Task brief: Without the pictures, set down every record below exactly as it reads.

(Records contained in a dataset)
--------------------------------------------------

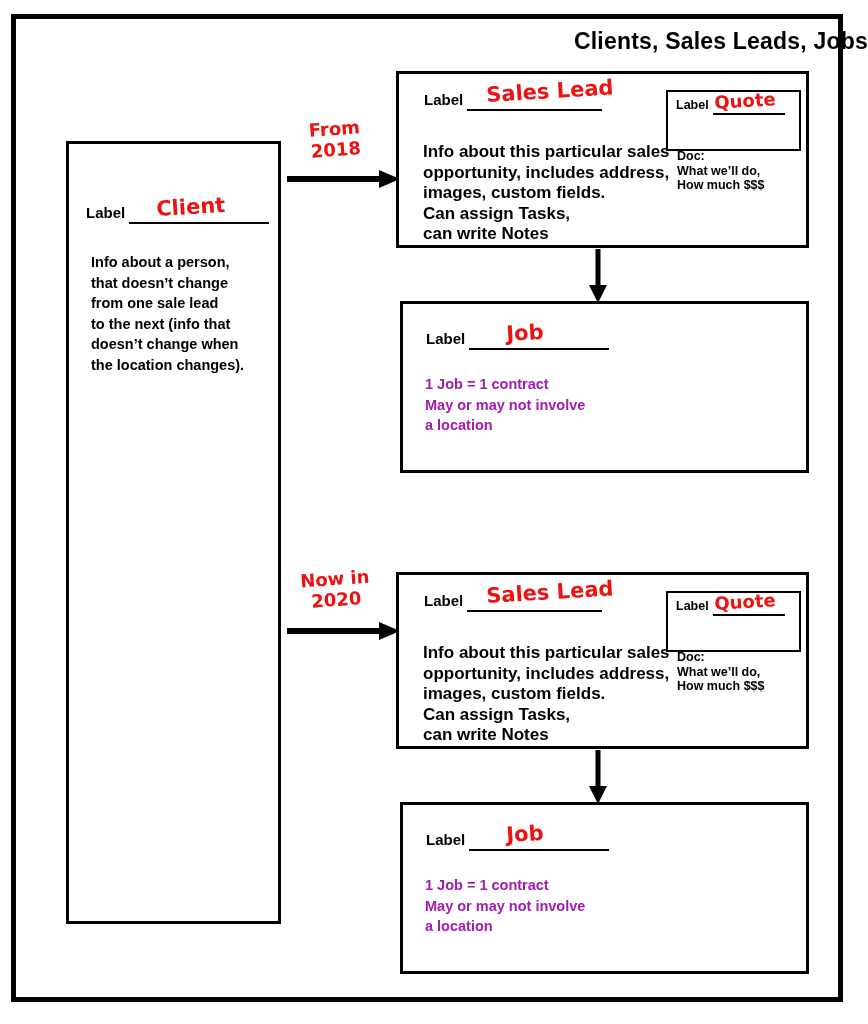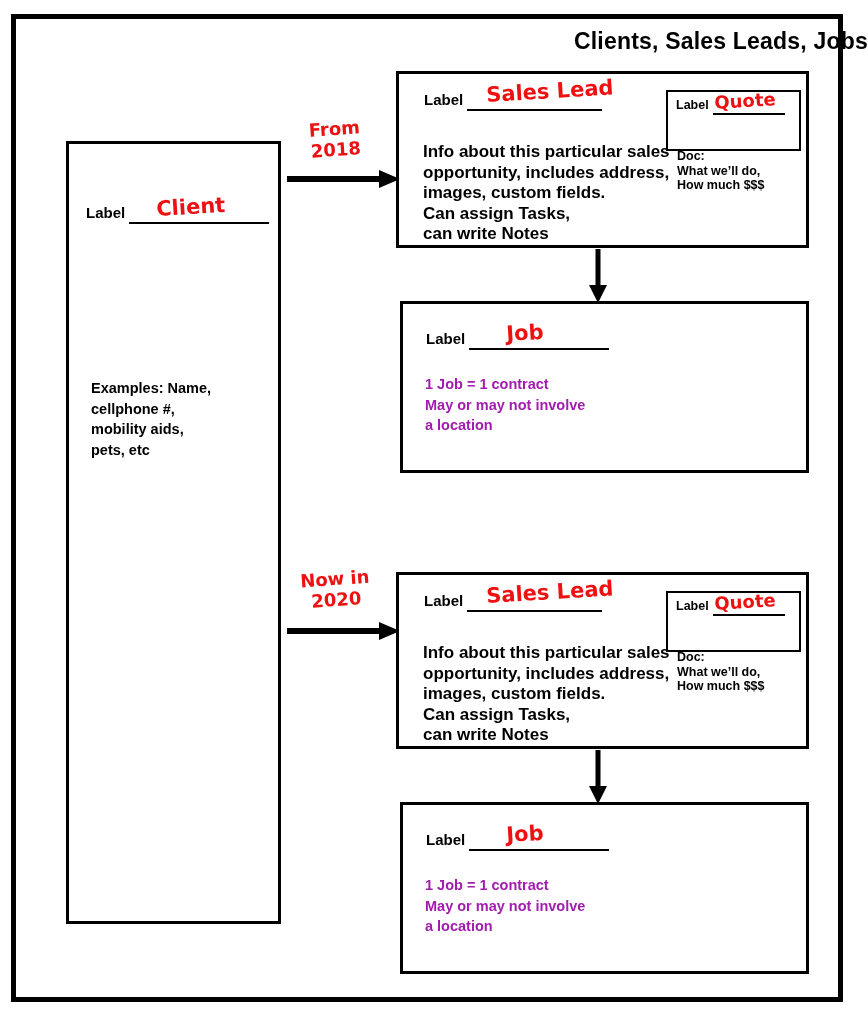--- a/index.html
+++ b/index.html
@@ -241,24 +241,26 @@
 
   <div id="page-title">Clients, Sales Leads, Jobs</div>
 
   <div class="box" id="client-box">
     <div class="label-row" id="client-label-row">
       <span class="label-word">Label</span>
       <span class="label-line">
         <span class="handwritten" id="client-handwriting">Client</span>
       </span>
     </div>
-    <div id="client-examples">Examples: Name,
-cellphone #,
-mobility aids,
-pets, etc</div>
+    <div id="client-body">Info about a person,
+that doesn’t change
+from one sale lead
+to the next (info that
+doesn’t change when
+the  location changes).</div>
   </div>
 
   <div class="arrow-caption" id="caption-from-2018">From
 2018</div>
   <svg class="arrow-h" id="arrow-from-2018" viewBox="0 0 113 22">
     <line x1="0" y1="11" x2="96" y2="11" stroke="#000000" stroke-width="6"></line>
     <polygon points="92,2 113,11 92,20" fill="#000000"></polygon>
   </svg>
 
   <div class="box sales-lead-box" id="sales-lead-box-1">

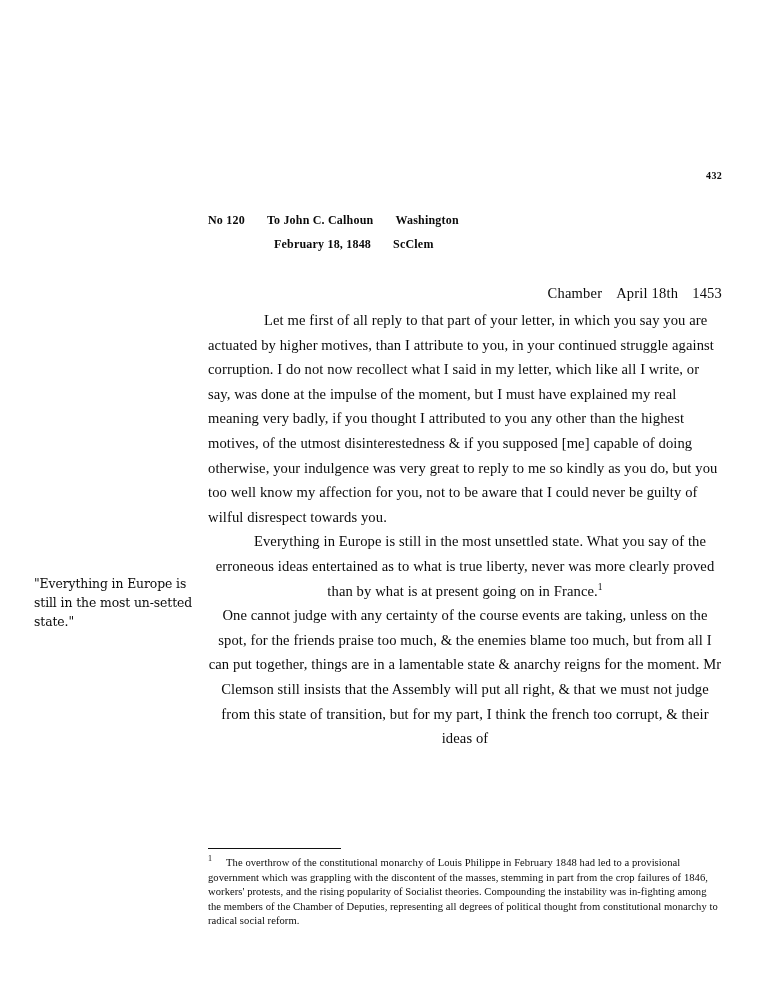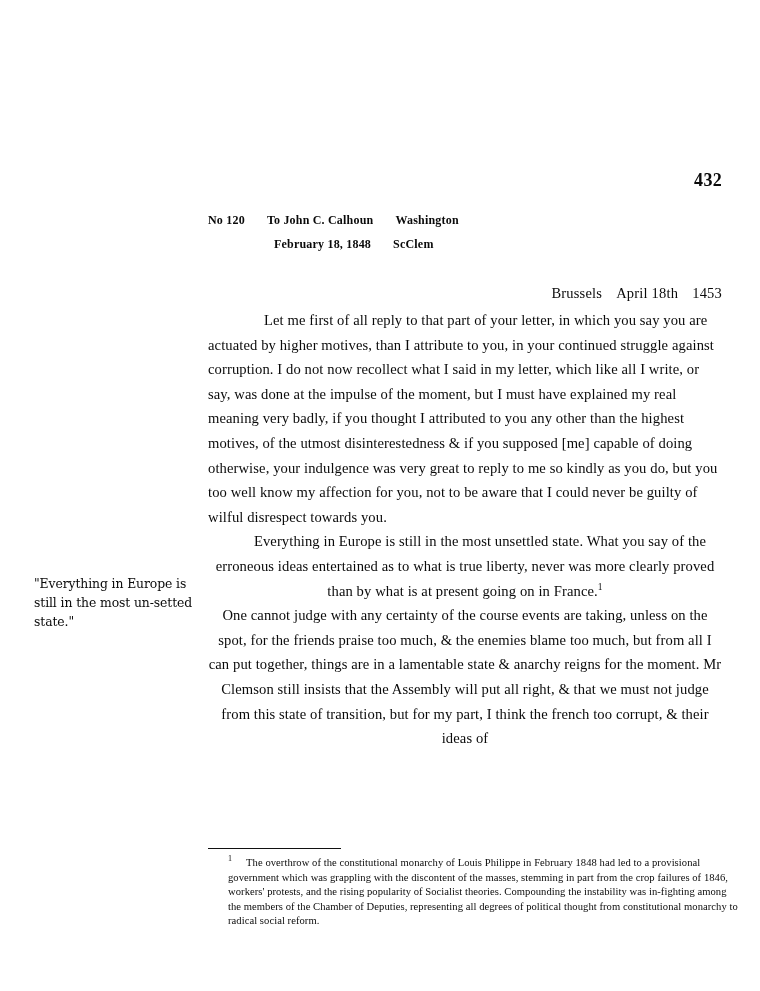--- a/index.html
+++ b/index.html
@@ -23,21 +23,21 @@
     height: 991px;
   }
 
   
   .folio {
     position: absolute;
     top: 170px;
     left: 0;
     width: 722px;
     text-align: right;
-    font-size: 18px;
+    font-size: 10px;
     font-weight: 700;
     letter-spacing: 0.3px;
   }
 
   
   .heading {
     position: absolute;
     top: 208px;
     left: 208px;
     width: 520px;
@@ -112,42 +112,41 @@
   }
   .footnote {
     position: absolute;
     top: 856px;
     left: 208px;
     width: 514px;
     font-size: 10.6px;
     line-height: 14.6px;
     letter-spacing: 0.05px;
     text-align: left;
-    margin-left: 20px;
   }
   .footnote .fn-num {
     font-size: 8px;
     vertical-align: super;
     line-height: 0;
     margin-right: 14px;
   }
 </style>
 </head>
 <body>
 
 <div class="page">
 
   <div class="folio">432</div>
 
   <div class="heading">
     <div class="line1"><span>No 120</span><span class="hgap-md"></span><span>To John C. Calhoun</span><span class="hgap-md"></span><span>Washington</span></div>
     <div class="line2"><span>February 18, 1848</span><span class="hgap-md"></span><span>ScClem</span></div>
   </div>
 
-  <div class="dateline"><span>Brussels</span><span class="dgap"></span><span>April 18th</span><span class="dgap"></span><span>1453</span></div>
+  <div class="dateline"><span>Chamber</span><span class="dgap"></span><span>April 18th</span><span class="dgap"></span><span>1453</span></div>
 
   <div class="body-block">
     <p class="para indent-lg">Let me first of all reply to that part of your letter, in which you say you are actuated by higher motives, than I attribute to you, in your continued struggle against corruption.  I do not now recollect what I said in my letter, which like all I write, or say, was done at the impulse of the moment, but I must have explained my real meaning very badly, if you thought I attributed to you any other than the highest motives, of the utmost disinterestedness &amp; if you supposed [me] capable of doing otherwise, your indulgence was very great to reply to me so kindly as you do, but you too well know my affection for you, not to be aware that I could never be guilty of wilful disrespect towards you.</p>
     <p class="para indent-sm"><span>Everything in Europe is still in the most unsettled state.  What you say of the erroneous ideas entertained as to what is true liberty, never was more clearly proved than by what is at present going on in France.</span><span class="fn-ref">1</span><br><span>One cannot judge with any certainty of the course events are taking, unless on the spot, for the friends praise too much, &amp; the enemies blame too much, but from all I can put together, things are in a lamentable state &amp; anarchy reigns for the moment.  Mr Clemson still insists that the Assembly will put all right, &amp; that we must not judge from this state of transition, but for my part, I think the french too corrupt, &amp; their ideas of</span></p>
   </div>
 
   <div class="margin-note">"Everything in Europe is still in the most un-setted state."</div>
 
   <div class="footnote-rule"></div>
   <div class="footnote"><span class="fn-num">1</span><span>The overthrow of the constitutional monarchy of Louis Philippe in February 1848 had led to a provisional government which was grappling with the discontent of the masses, stemming in part from the crop failures of 1846, workers' protests, and the rising popularity of Socialist theories.  Compounding the instability was in-fighting among the members of the Chamber of Deputies, representing all degrees of political thought from constitutional monarchy to radical social reform.</span></div>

--------------------------------------------------

Result of the task:
--- a/index.html
+++ b/index.html
@@ -241,24 +241,26 @@
 
   <div id="page-title">Clients, Sales Leads, Jobs</div>
 
   <div class="box" id="client-box">
     <div class="label-row" id="client-label-row">
       <span class="label-word">Label</span>
       <span class="label-line">
         <span class="handwritten" id="client-handwriting">Client</span>
       </span>
     </div>
-    <div id="client-examples">Examples: Name,
-cellphone #,
-mobility aids,
-pets, etc</div>
+    <div id="client-body">Info about a person,
+that doesn’t change
+from one sale lead
+to the next (info that
+doesn’t change when
+the  location changes).</div>
   </div>
 
   <div class="arrow-caption" id="caption-from-2018">From
 2018</div>
   <svg class="arrow-h" id="arrow-from-2018" viewBox="0 0 113 22">
     <line x1="0" y1="11" x2="96" y2="11" stroke="#000000" stroke-width="6"></line>
     <polygon points="92,2 113,11 92,20" fill="#000000"></polygon>
   </svg>
 
   <div class="box sales-lead-box" id="sales-lead-box-1">

--- a/index.html
+++ b/index.html
@@ -23,21 +23,21 @@
     height: 991px;
   }
 
   
   .folio {
     position: absolute;
     top: 170px;
     left: 0;
     width: 722px;
     text-align: right;
-    font-size: 18px;
+    font-size: 10px;
     font-weight: 700;
     letter-spacing: 0.3px;
   }
 
   
   .heading {
     position: absolute;
     top: 208px;
     left: 208px;
     width: 520px;
@@ -112,42 +112,41 @@
   }
   .footnote {
     position: absolute;
     top: 856px;
     left: 208px;
     width: 514px;
     font-size: 10.6px;
     line-height: 14.6px;
     letter-spacing: 0.05px;
     text-align: left;
-    margin-left: 20px;
   }
   .footnote .fn-num {
     font-size: 8px;
     vertical-align: super;
     line-height: 0;
     margin-right: 14px;
   }
 </style>
 </head>
 <body>
 
 <div class="page">
 
   <div class="folio">432</div>
 
   <div class="heading">
     <div class="line1"><span>No 120</span><span class="hgap-md"></span><span>To John C. Calhoun</span><span class="hgap-md"></span><span>Washington</span></div>
     <div class="line2"><span>February 18, 1848</span><span class="hgap-md"></span><span>ScClem</span></div>
   </div>
 
-  <div class="dateline"><span>Brussels</span><span class="dgap"></span><span>April 18th</span><span class="dgap"></span><span>1453</span></div>
+  <div class="dateline"><span>Chamber</span><span class="dgap"></span><span>April 18th</span><span class="dgap"></span><span>1453</span></div>
 
   <div class="body-block">
     <p class="para indent-lg">Let me first of all reply to that part of your letter, in which you say you are actuated by higher motives, than I attribute to you, in your continued struggle against corruption.  I do not now recollect what I said in my letter, which like all I write, or say, was done at the impulse of the moment, but I must have explained my real meaning very badly, if you thought I attributed to you any other than the highest motives, of the utmost disinterestedness &amp; if you supposed [me] capable of doing otherwise, your indulgence was very great to reply to me so kindly as you do, but you too well know my affection for you, not to be aware that I could never be guilty of wilful disrespect towards you.</p>
     <p class="para indent-sm"><span>Everything in Europe is still in the most unsettled state.  What you say of the erroneous ideas entertained as to what is true liberty, never was more clearly proved than by what is at present going on in France.</span><span class="fn-ref">1</span><br><span>One cannot judge with any certainty of the course events are taking, unless on the spot, for the friends praise too much, &amp; the enemies blame too much, but from all I can put together, things are in a lamentable state &amp; anarchy reigns for the moment.  Mr Clemson still insists that the Assembly will put all right, &amp; that we must not judge from this state of transition, but for my part, I think the french too corrupt, &amp; their ideas of</span></p>
   </div>
 
   <div class="margin-note">"Everything in Europe is still in the most un-setted state."</div>
 
   <div class="footnote-rule"></div>
   <div class="footnote"><span class="fn-num">1</span><span>The overthrow of the constitutional monarchy of Louis Philippe in February 1848 had led to a provisional government which was grappling with the discontent of the masses, stemming in part from the crop failures of 1846, workers' protests, and the rising popularity of Socialist theories.  Compounding the instability was in-fighting among the members of the Chamber of Deputies, representing all degrees of political thought from constitutional monarchy to radical social reform.</span></div>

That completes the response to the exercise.